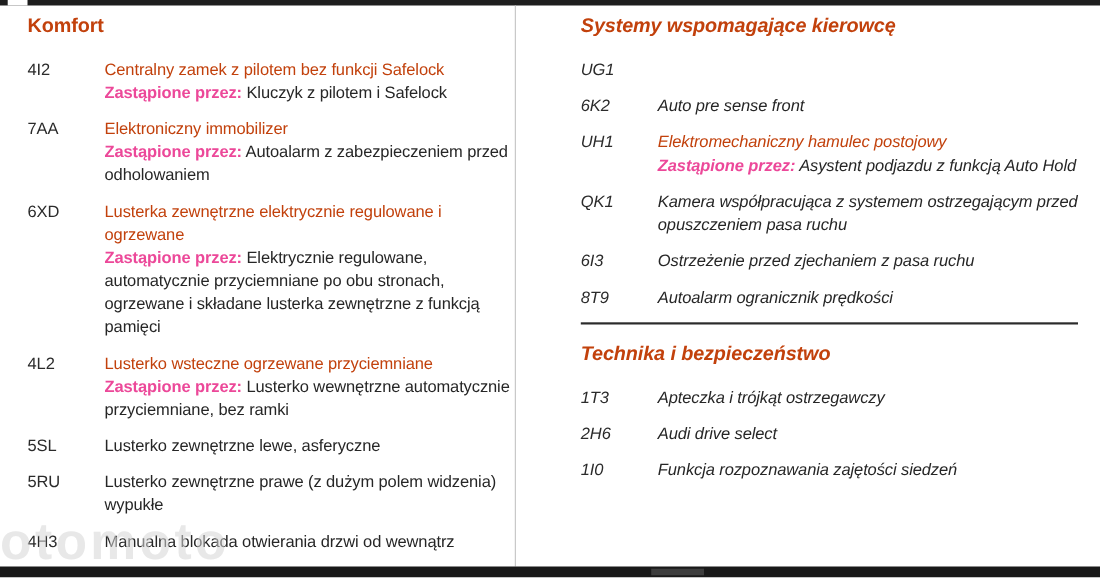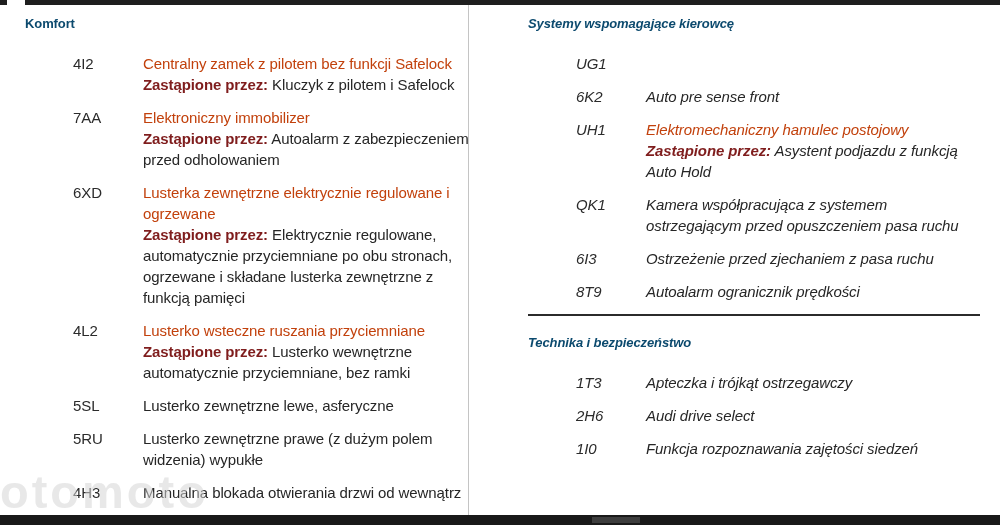--- a/index.html
+++ b/index.html
@@ -10,26 +10,26 @@
     font-size:15px; line-height:21px; letter-spacing:-0.1px;
   }
   .topbar { position:absolute; top:0; left:0; width:1000px; height:5px; background:#1e1e1e; }
   .topbar-gap { position:absolute; top:0; left:7px; width:18px; height:5px; background:#ffffff; }
   .bottombar { position:absolute; left:0; top:515px; width:1000px; height:10px; background:#191919; }
   .scroll-thumb { position:absolute; left:592px; top:517px; width:48px; height:6px; background:#3d3d3d; }
   .vdivider { position:absolute; left:468px; top:5px; width:1px; height:510px; background:#c4c4c4; }
   .col { position:absolute; top:13px; }
   .col-left { left:25px; width:452px; }
   .col-right { left:528px; width:452px;font-style:italic; }
-  .section-title { font-weight:700; font-size:13px; color:#0c4a6e; margin:0 0 19px 0; }
-  .row { display:flex; margin-bottom:12px;margin-left:48px; }
+  .section-title { font-weight:700; font-size:18px; color:#c2410c; margin:0 0 19px 0; }
+  .row { display:flex; margin-bottom:12px; }
   .code { flex:0 0 70px; width:70px; color:#2b2b2b; }
   .desc { flex:1 1 auto; min-width:0; }
   .old { color:#c2410c; }
-  .new b { color:#7f1d1d; }
+  .new b { color:#ec4899; }
   .section-divider { height:2px; background:#2b2b2b; margin:8px 0 16px 0; }
   .watermark {
     position:absolute; left:0px; top:481px; z-index:4; pointer-events:none;
     font-size:47px; font-weight:700; letter-spacing:3px;
     color:rgba(214,214,214,0.55);
   }
 </style>
 </head>
 <body>
 
@@ -57,21 +57,21 @@
     <div class="row">
       <div class="code">6XD</div>
       <div class="desc">
         <div class="old">Lusterka zewnętrzne elektrycznie regulowane i ogrzewane</div>
         <div class="new"><b>Zastąpione przez:</b> Elektrycznie regulowane, automatycznie przyciemniane po obu stronach, ogrzewane i składane lusterka zewnętrzne z funkcją pamięci</div>
       </div>
     </div>
     <div class="row">
       <div class="code">4L2</div>
       <div class="desc">
-        <div class="old">Lusterko wsteczne ruszania przyciemniane</div>
+        <div class="old">Lusterko wsteczne ogrzewane przyciemniane</div>
         <div class="new"><b>Zastąpione przez:</b> Lusterko wewnętrzne automatycznie przyciemniane, bez ramki</div>
       </div>
     </div>
     <div class="row">
       <div class="code">5SL</div>
       <div class="desc">
         <div class="txt">Lusterko zewnętrzne lewe, asferyczne</div>
       </div>
     </div>
     <div class="row">

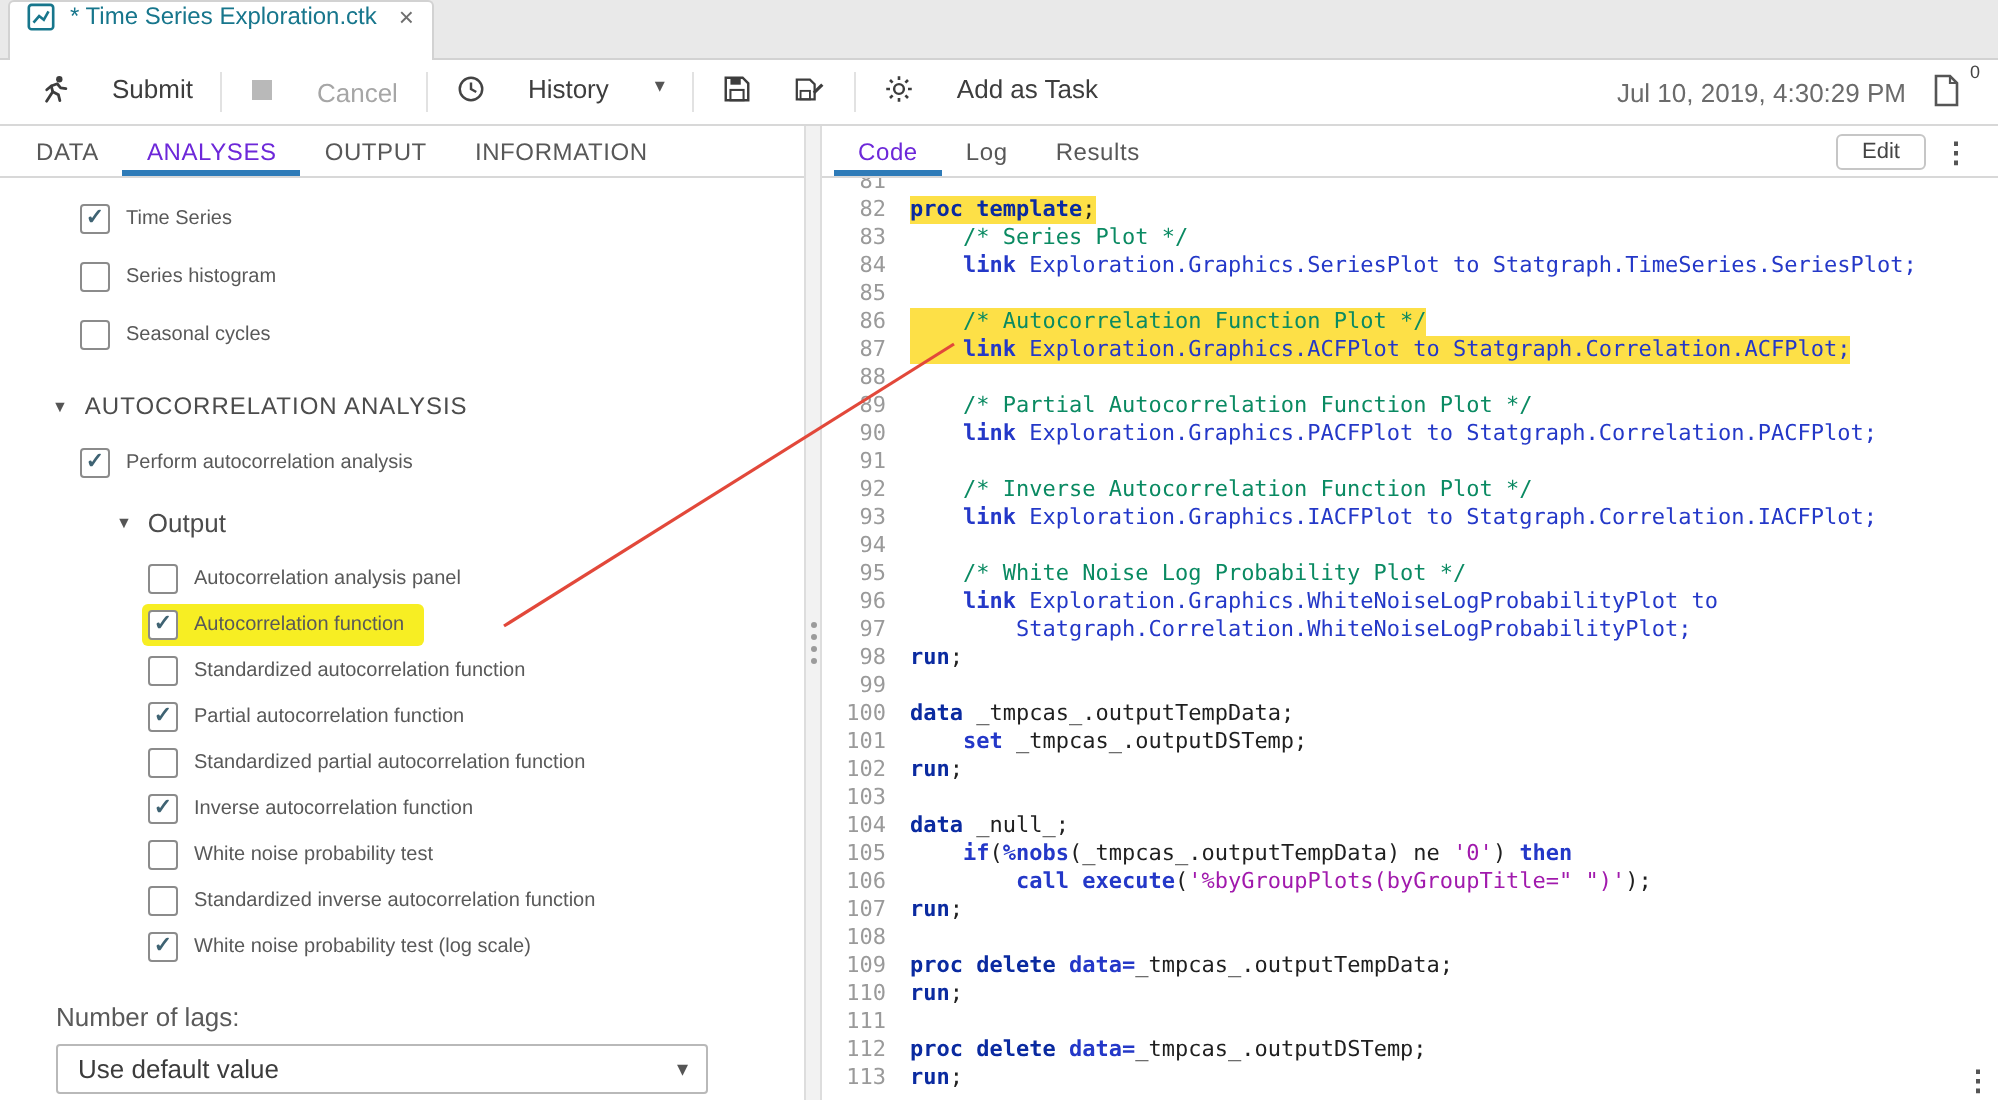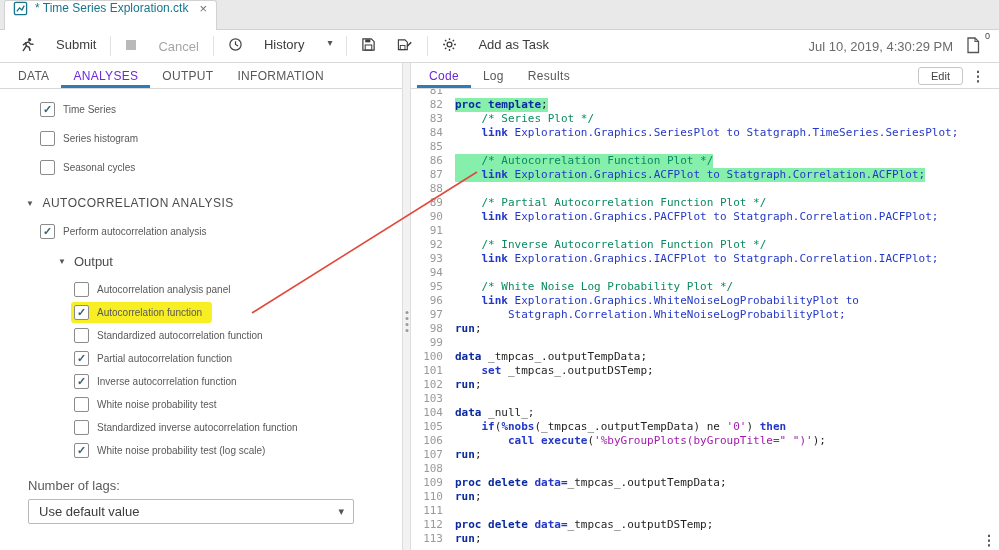--- a/index.html
+++ b/index.html
@@ -58,21 +58,21 @@
   .number-lags-label { margin-top:18px; padding-left:28px; font-size:13px; color:#5a5a5a; }
   .lags-dropdown { margin:6px 0 0 28px; width:326px; height:25px; border:1px solid #b9b9b9; border-radius:2px;
                    display:flex; align-items:center; padding:0 10px; font-size:13px; color:#3c3c3c; position:relative; background:#fff; }
   .dd-caret { position:absolute; right:9px; color:#555; font-size:11px; }
 
   
   .code-area { flex:1; overflow:hidden; background:#fff; }
   #code-lines { margin-top:-5px; font-family:"DejaVu Sans Mono", monospace; font-size:11px; line-height:14px; white-space:pre; }
   .code-line { display:flex; height:14px; }
   .ln { flex:0 0 44px; width:44px; text-align:right; color:#9a9a9a; padding-right:12px; }
-  .code-text.hl { background:#86efac; }
+  .code-text.hl { background:#fde047; }
   .tk-kw { color:#0a2aa0; font-weight:bold; }
   .tk-st { color:#2438c8; font-weight:bold; }
   .tk-bl { color:#2438c8; }
   .tk-cm { color:#0a8a62; }
   .tk-str { color:#a11aad; }
   .tk-pl { color:#1f1f1f; }
 
   .annotation { position:absolute; left:0; top:0; width:999px; height:550px; pointer-events:none; z-index:40; }
   .corner-kebab { position:absolute; right:3px; bottom:2px; color:#555; font-size:14px; font-weight:bold; z-index:30; }
 </style>
@@ -224,20 +224,26 @@
           <div class="cb-row lvl1">
             <span class="cb-inner">
               <span class="cb-box"></span>
               <span class="cb-label">Standardized autocorrelation function</span>
             </span>
           </div>
           <div class="cb-row lvl1">
             <span class="cb-inner">
               <span class="cb-box checked">✓</span>
               <span class="cb-label">Partial autocorrelation function</span>
+            </span>
+          </div>
+          <div class="cb-row lvl1">
+            <span class="cb-inner">
+              <span class="cb-box"></span>
+              <span class="cb-label">Standardized partial autocorrelation function</span>
             </span>
           </div>
           <div class="cb-row lvl1">
             <span class="cb-inner">
               <span class="cb-box checked">✓</span>
               <span class="cb-label">Inverse autocorrelation function</span>
             </span>
           </div>
           <div class="cb-row lvl1">
             <span class="cb-inner">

▶ [TASK DIRECTIONS] Using the data above, show each line where "Standardized" occurs.

▶ [ANSWER BOX]
               <span class="cb-label">Standardized autocorrelation function</span>
+              <span class="cb-label">Standardized partial autocorrelation function</span>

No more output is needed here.